> **What is expected**: In the records that come next, find every line with "total". Return those lines.

> **Extracted entries**:
================================
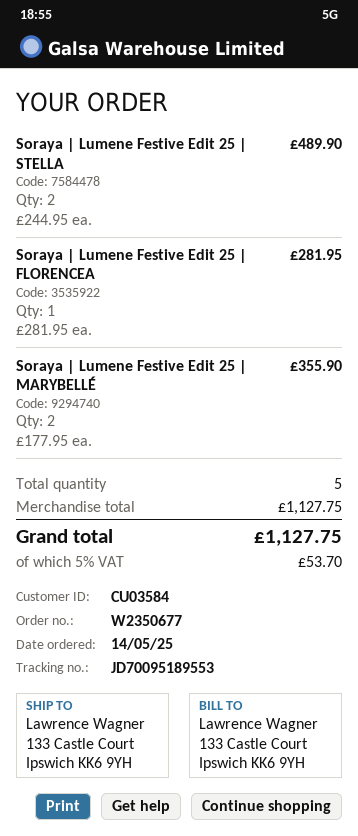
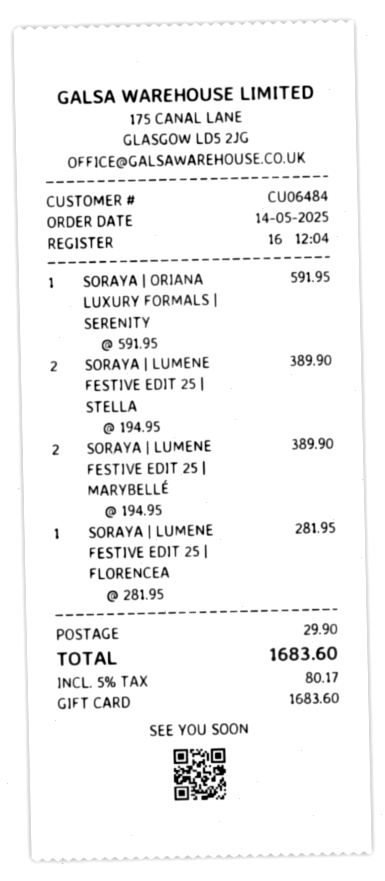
customer number: CU03584 -> CU06484
Soraya | Lumene Festive Edit 25 | STELLA: 2 x 244.95 = 489.90 -> 2 x 194.95 = 389.90
Soraya | Lumene Festive Edit 25 | MARYBELLÉ: 2 x 177.95 = 355.90 -> 2 x 194.95 = 389.90
SORAYA | ORIANA LUXURY FORMALS | SERENITY: none -> 1 x 591.95 = 591.95
shipping: none -> 29.90
tax: 5% = 53.70 -> 5% = 80.17
total: 1127.75 -> 1683.60

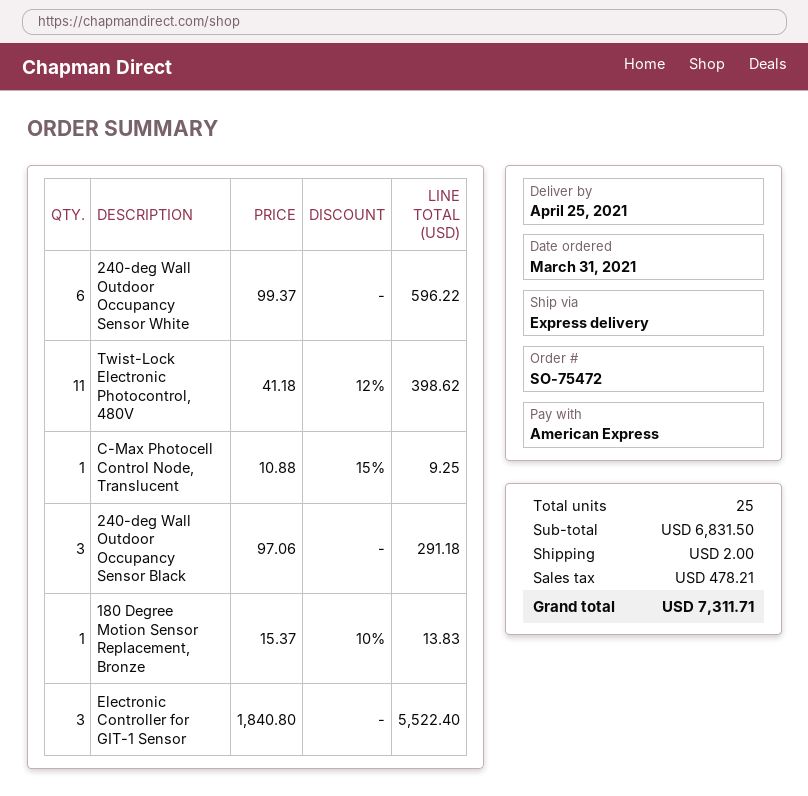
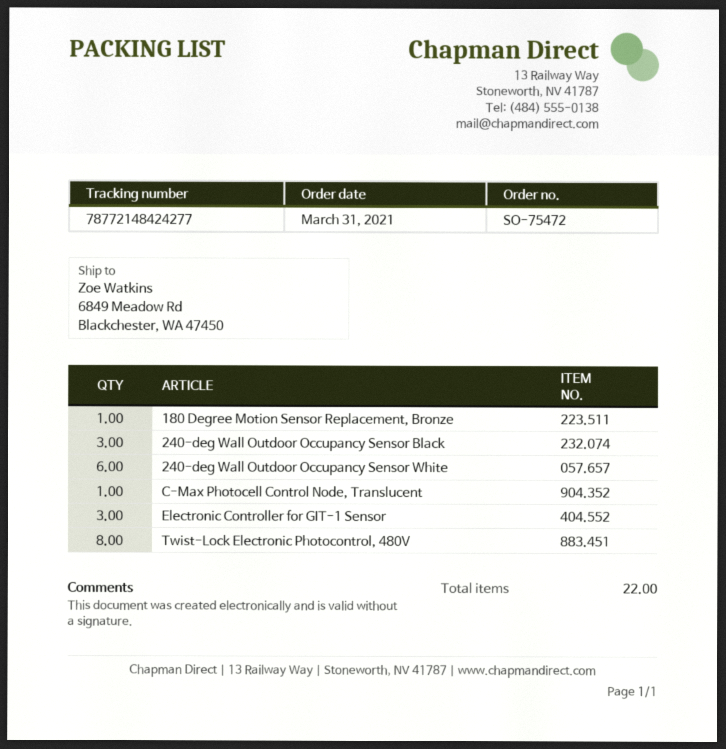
Twist-Lock Electronic Photocontrol, 480V: 11 -> 8
total quantity: 25 -> 22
================================
> **Response to this exercise**:
total: 1127.75 -> 1683.60
total quantity: 25 -> 22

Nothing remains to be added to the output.